20 de diciembre de 2008

¿Hay
algo más duro que el diamante? La respuesta es sí, aunque para
tranquilizar a quienes siempre pensaron lo contrario hay que decir que
se trata de un pariente cercano: el
grafeno.
Este material consiste en una lámina de carbono de espesor atómico, es
decir, una estructura plana en la que cada átomo de carbono se une a
otros tres formando
una malla hexagonal, como la de un panal. De hecho, estas láminas son el constituyente básico del
grafito (la mina de los lápices) y de los
nanotubos (ya comentados en
otro artículo de
A Ciencia Cierta), pero también podrían considerarse como el caso límite de la familia de los hidrocarburos aromáticos policíclicos.
Descubierto
hace unos pocos años, el grafeno podría tener múltiples aplicaciones en
la fabricación de diversos dispositivos electrónicos, pero hasta
ahora sólo se podía obtener en
cantidades pequeñísimas con costes muy altos. Este hecho hace que sea especialmente relevante una investigación recién publicada en la revista
Nature Nanotechnology. En ella, John Stride y su equipo de la
Universidad de Nueva Gales del Sur (Australia) demuestran que
es posible producirlo a gran escala.
Para ello basta con hacer reaccionar etanol y sodio.

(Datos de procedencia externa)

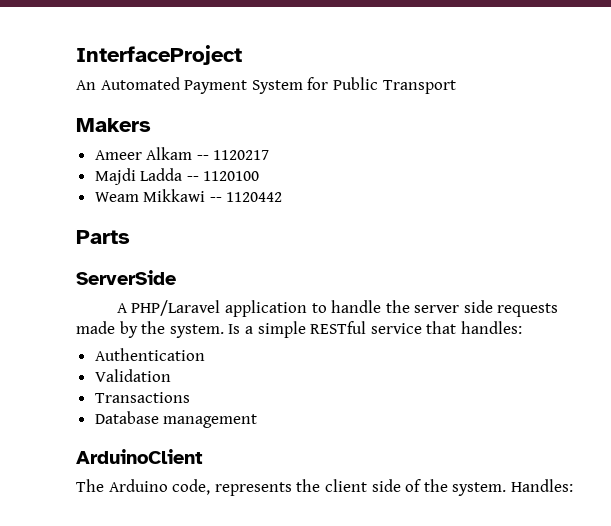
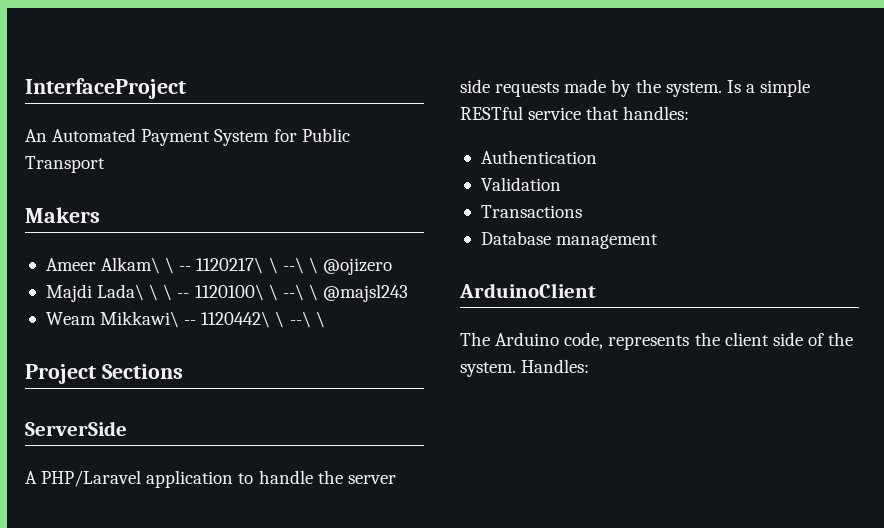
[146,147,270,160] [94,168,260,185] [94,189,283,202] [76,230,130,244] Alkam -- 1120217 // Majdi Ladda -- 1120100 // Weam Mikkawi -- 1120442 // Parts -> [101,257,392,275] [45,284,409,302] [45,311,325,328] [25,364,183,384] Alkam\ \ -- 1120217\ \ --\ \ @ojizero // Majdi Lada\ \ \ -- 1120100\ \ --\ \ @majsl243 // Weam Mikkawi\ -- 1120442\ \ --\ \ // Project Sections

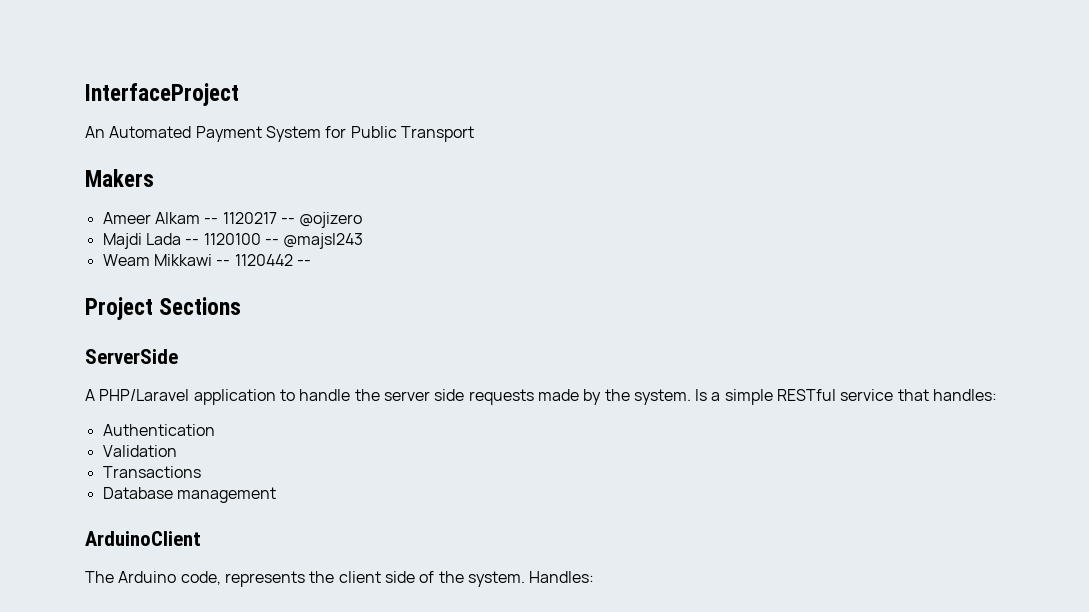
[101,257,392,275] [45,284,409,302] [45,311,325,328] Alkam\ \ -- 1120217\ \ --\ \ @ojizero // Majdi Lada\ \ \ -- 1120100\ \ --\ \ @majsl243 // Weam Mikkawi\ -- 1120442\ \ --\ \ -> [154,212,363,228] [102,233,364,249] [102,254,311,266] Alkam -- 1120217 -- @ojizero // Majdi Lada -- 1120100 -- @majsl243 // Weam Mikkawi -- 1120442 --

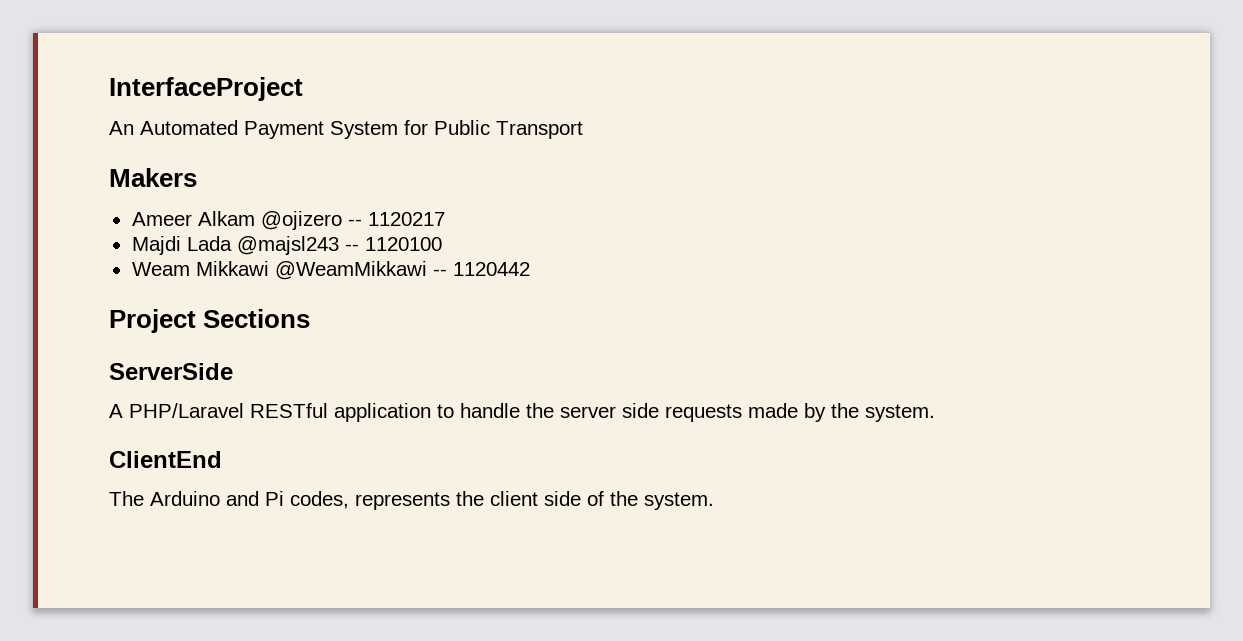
(200, 218) none -> [260,211,342,230] @ojizero
[280,212,363,228] -- @ojizero -> (445, 219) none
(181, 239) none -> [236,236,339,255] @majsl243
[264,233,364,249] -- @majsl243 -> (442, 244) none
(212, 260) none -> [274,261,427,280] @WeamMikkawi
[296,260,311,266] -- -> (530, 269) none
(190, 395) none -> [250,403,328,418] RESTful
[695,389,998,405] [102,424,215,436] [102,445,177,457] [102,466,201,478] [102,487,276,503] [85,531,201,546] Is a simple RESTful service that handles: // Authentication // Validation // Transactions // Database management // ArduinoClient -> [109,451,222,468] // ClientEnd
[180,571,221,585] code, -> [226,491,349,509] and Pi codes,
[529,571,595,583] Handles: -> (714, 501) none

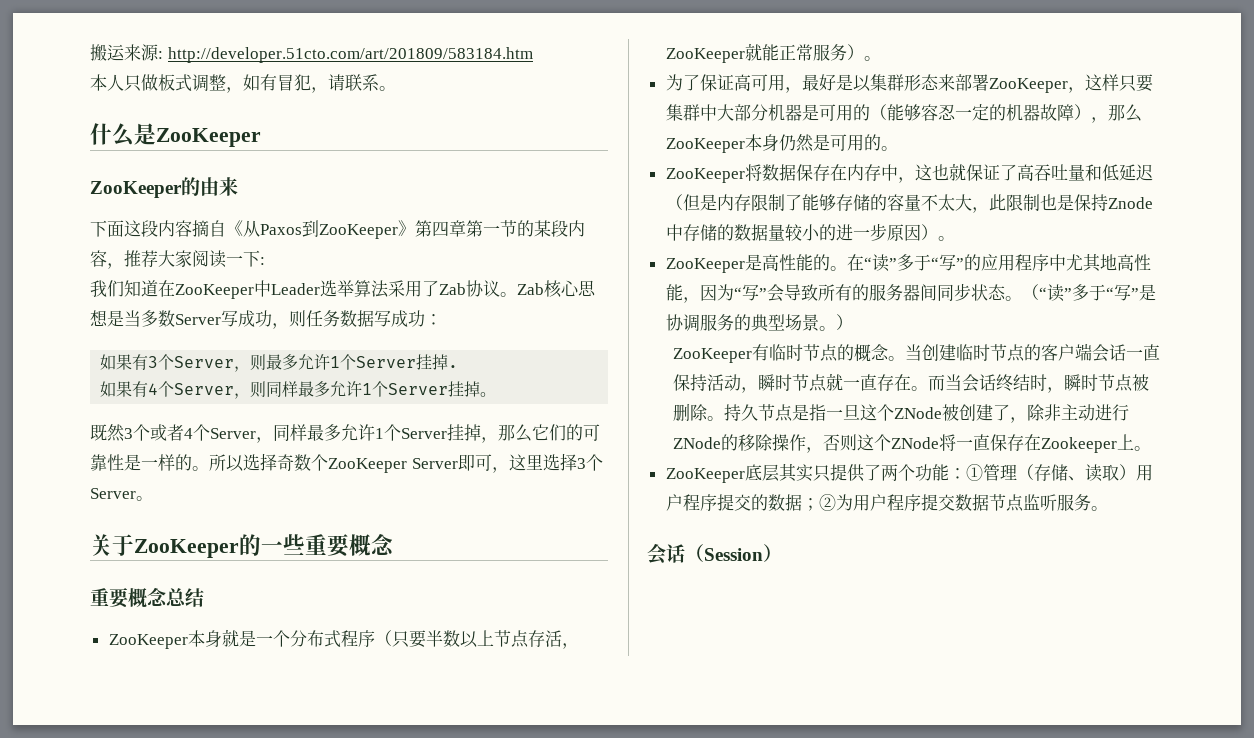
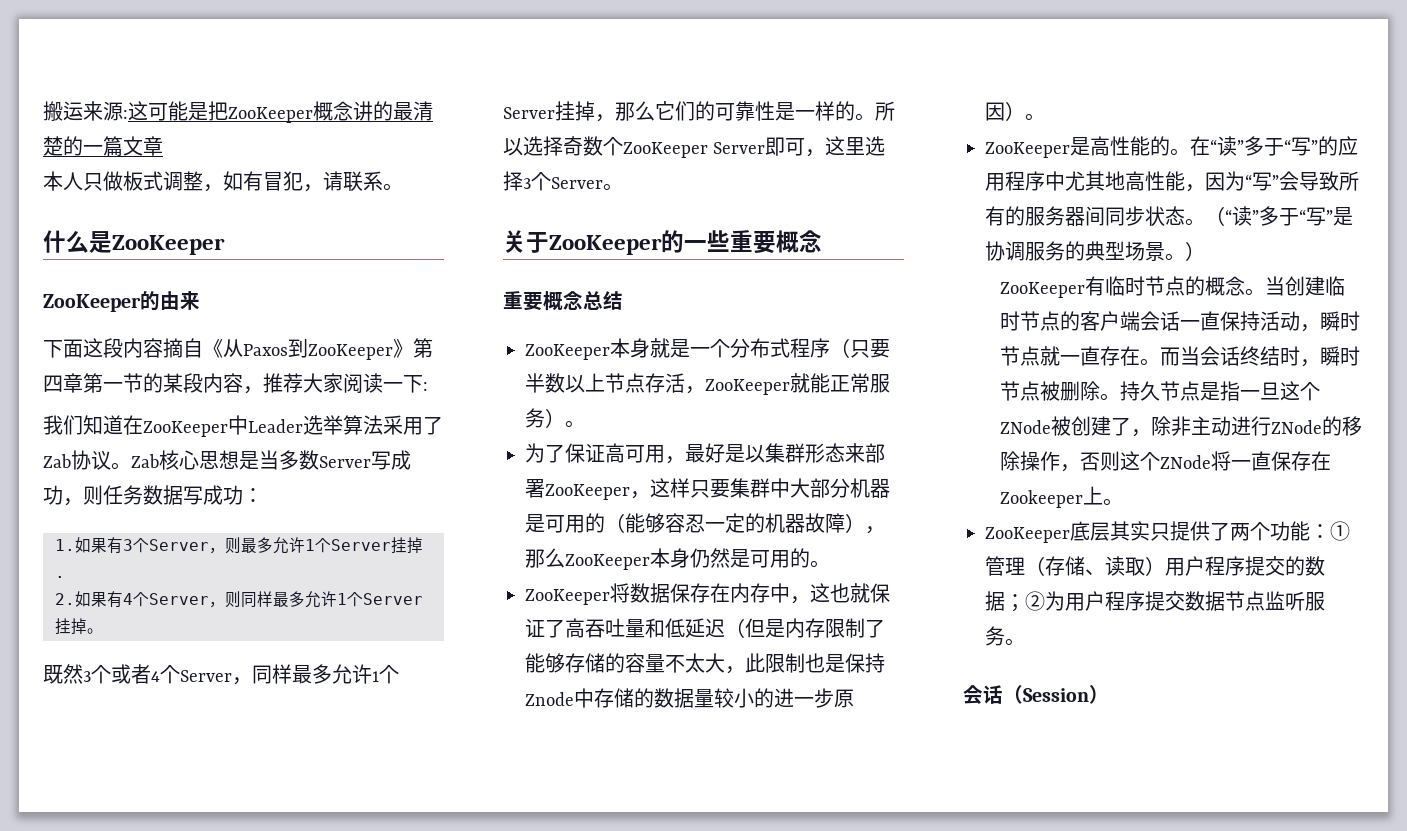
[167,47,533,63] http://developer.51cto.com/art/201809/583184.htm -> [128,101,433,123] [43,136,163,157] 这可能是把ZooKeeper概念讲的最清楚的一篇文章
(442, 319) none -> [55,539,75,551] 1.
(459, 366) none -> [55,593,75,605] 2.

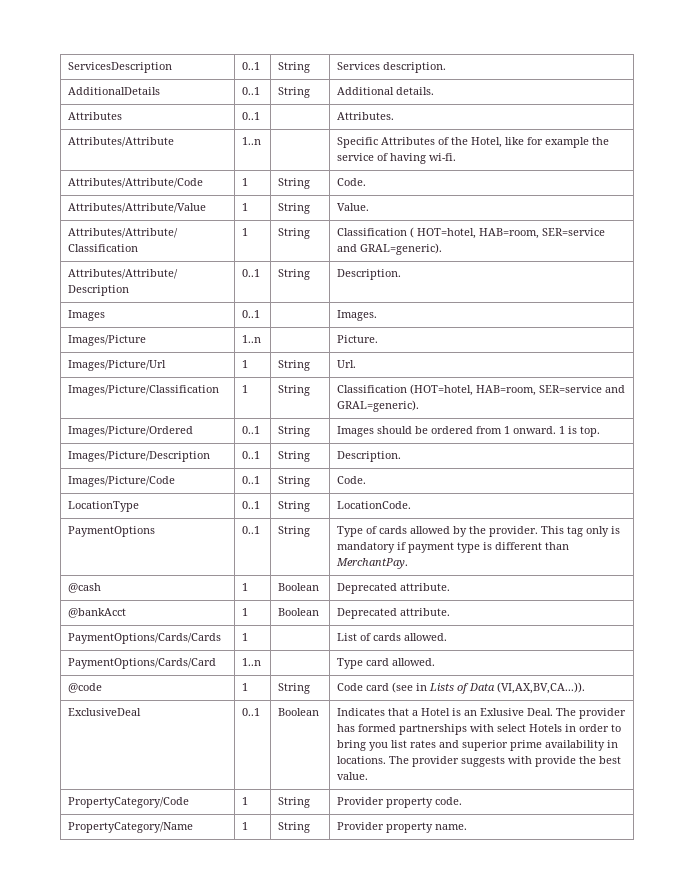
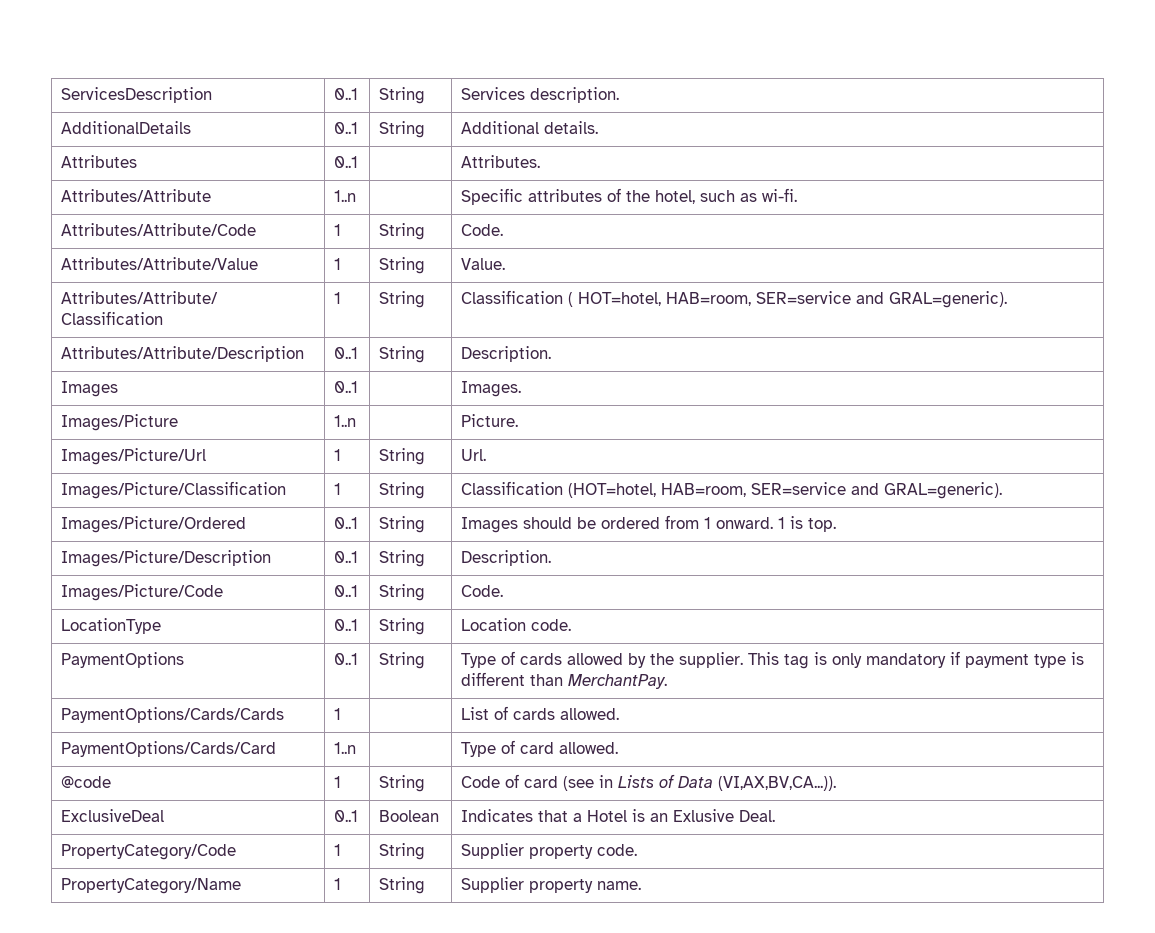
[381,137,436,145] Attributes -> [528,189,603,202] attributes
[471,137,610,148] [337,153,427,164] Hotel, like for example the service of having -> [655,190,758,204] hotel, such as
[337,501,412,509] LocationCode. -> [461,618,572,631] Location code.
[489,526,539,537] provider. -> [679,652,744,668] supplier.
[586,526,621,537] only is -> [814,652,863,668] is only
[68,583,102,593] [242,583,249,591] [278,583,320,591] [337,583,451,594] [68,608,127,618] [242,608,249,616] [278,608,320,616] [337,608,451,619] // @cash | 1 | Boolean | Deprecated attribute. // @bankAcct | 1 | Boolean | Deprecated attribute. -> (668, 681) none
(364, 663) none -> [501,740,516,754] of
(364, 687) none -> [505,774,520,788] of
[556,708,627,719] [337,724,622,735] [337,740,619,751] [337,756,622,767] [337,772,369,780] The provider has formed partnerships with select Hotels in order to bring you list rates and superior prime availability in locations. The provider suggests with provide the best value. -> (776, 816) none
[337,797,385,805] Provider -> [461,843,525,859] Supplier
[337,822,385,830] Provider -> [461,877,525,893] Supplier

Tras calentar el
producto intermedio, se obtienen unas láminas de grafeno que después
se pueden separar mediante un tratamiento suave con ultrasonidos.
Es
muy frecuente oír hablar de las excelentes propiedades de tal o cual
material así como de sus muy prometedoras aplicaciones. Sin embargo, lo
difícil suele ser generar esos nanomateriales en cantidades que no sean
tan "nano" y, por supuesto, a precios "micro".